Monument to Catherine the Great and her companions - the founders of Odessa - de Ribas, de Volan, Zubov and Potemkin rises at Ekaterininskaya Square in Odessa. It was erected in 1900, but 20 years later, in 1920, dismantled. The restoration of the monument was carried out in 2007 and caused political resonance.
In 1794 Catherine II started the construction of a new port city, Odessa. Slightly more than 200 years later, the grateful residents of the city erected a monument to the Empress on the square of shape of a triangle with same name. As soon as the Bolsheviks came to power, the monument was dismantled, the statues of de Ribas, de Volan, Zubov and Potemkin were transported to the museum of local history, and the statue of Catherine the Great was partially destroyed. In 1965 on the Ekaterininskaya Square there was erected the new monument dedicated to the 60th anniversary of the uprising of sailors of Battleship “Potemkin”.

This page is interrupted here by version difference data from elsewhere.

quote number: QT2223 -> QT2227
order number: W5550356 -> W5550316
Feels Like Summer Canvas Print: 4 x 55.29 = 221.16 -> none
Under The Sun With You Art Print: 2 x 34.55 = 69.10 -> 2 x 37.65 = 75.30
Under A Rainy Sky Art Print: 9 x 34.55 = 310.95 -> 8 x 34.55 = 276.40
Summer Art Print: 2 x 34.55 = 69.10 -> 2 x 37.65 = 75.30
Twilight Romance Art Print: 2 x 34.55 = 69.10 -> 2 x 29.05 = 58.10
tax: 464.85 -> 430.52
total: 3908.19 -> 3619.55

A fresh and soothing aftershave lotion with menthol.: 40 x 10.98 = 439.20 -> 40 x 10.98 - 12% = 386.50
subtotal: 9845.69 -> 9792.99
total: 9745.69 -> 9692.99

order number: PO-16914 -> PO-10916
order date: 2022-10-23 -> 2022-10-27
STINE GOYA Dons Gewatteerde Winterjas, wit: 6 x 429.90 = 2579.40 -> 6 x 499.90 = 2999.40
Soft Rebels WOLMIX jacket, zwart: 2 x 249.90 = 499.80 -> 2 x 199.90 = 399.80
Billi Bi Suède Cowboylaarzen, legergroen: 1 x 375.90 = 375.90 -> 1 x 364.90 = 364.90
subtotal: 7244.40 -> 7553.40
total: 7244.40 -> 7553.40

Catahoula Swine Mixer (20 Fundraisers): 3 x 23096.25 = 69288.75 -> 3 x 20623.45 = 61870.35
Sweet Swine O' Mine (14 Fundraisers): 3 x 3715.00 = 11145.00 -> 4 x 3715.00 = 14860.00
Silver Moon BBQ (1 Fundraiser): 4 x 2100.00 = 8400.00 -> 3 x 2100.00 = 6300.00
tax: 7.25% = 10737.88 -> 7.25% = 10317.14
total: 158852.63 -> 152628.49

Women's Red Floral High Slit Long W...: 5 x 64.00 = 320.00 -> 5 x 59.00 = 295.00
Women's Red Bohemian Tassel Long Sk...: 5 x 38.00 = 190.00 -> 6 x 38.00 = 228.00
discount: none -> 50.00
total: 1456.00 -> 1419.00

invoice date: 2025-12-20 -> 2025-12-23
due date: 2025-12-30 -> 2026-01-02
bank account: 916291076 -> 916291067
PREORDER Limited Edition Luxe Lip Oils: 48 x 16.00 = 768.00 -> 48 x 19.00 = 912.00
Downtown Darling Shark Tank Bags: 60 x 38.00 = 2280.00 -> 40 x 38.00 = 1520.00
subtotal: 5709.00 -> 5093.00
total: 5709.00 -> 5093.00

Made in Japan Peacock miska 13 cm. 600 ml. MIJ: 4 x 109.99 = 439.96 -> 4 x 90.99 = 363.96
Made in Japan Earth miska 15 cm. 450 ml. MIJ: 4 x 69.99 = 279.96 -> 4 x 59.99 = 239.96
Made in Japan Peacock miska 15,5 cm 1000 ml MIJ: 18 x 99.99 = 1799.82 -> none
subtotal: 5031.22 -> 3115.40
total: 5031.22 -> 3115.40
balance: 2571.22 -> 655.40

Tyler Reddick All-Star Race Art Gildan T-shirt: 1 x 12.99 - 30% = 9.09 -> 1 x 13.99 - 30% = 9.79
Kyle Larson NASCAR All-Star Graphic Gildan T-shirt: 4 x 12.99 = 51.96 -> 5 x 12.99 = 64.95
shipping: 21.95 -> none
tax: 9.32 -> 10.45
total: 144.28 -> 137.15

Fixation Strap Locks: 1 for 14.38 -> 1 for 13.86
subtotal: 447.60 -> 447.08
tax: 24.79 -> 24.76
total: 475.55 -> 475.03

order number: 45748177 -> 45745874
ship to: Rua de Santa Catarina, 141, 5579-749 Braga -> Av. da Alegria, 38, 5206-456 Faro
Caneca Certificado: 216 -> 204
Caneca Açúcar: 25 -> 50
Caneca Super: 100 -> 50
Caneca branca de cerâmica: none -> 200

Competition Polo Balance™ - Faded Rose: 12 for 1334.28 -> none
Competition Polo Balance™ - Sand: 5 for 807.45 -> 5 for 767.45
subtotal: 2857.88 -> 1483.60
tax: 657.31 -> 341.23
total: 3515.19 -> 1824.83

In 2007 the city authorities decided to restore the monument to the founders of Odessa. The project was sponsored by the City Council R. Tarpan. The monument to “Potemkin” sailors, located on the square, was transported to the Tamozhennaya Square, and the statues of Catherine II and her companions were returned to their original location. The main part of the monument is genuine, but the head of the Empress had to be created anew.
The Ukrainian nationalists, who arrived to Odessa, have tried to derail the monument’s opening: they burned the effigy of the Empress, and conflicted with police. In October of that year there was held the grand opening of the monument. During the opening there was held the meeting, which embraced the supporters and opponents of the monument’s erection. The nationalists explain their position to the fact that the Empress has dissolved Zaporizhian Sich and has always been "the executioner of the Ukrainian people."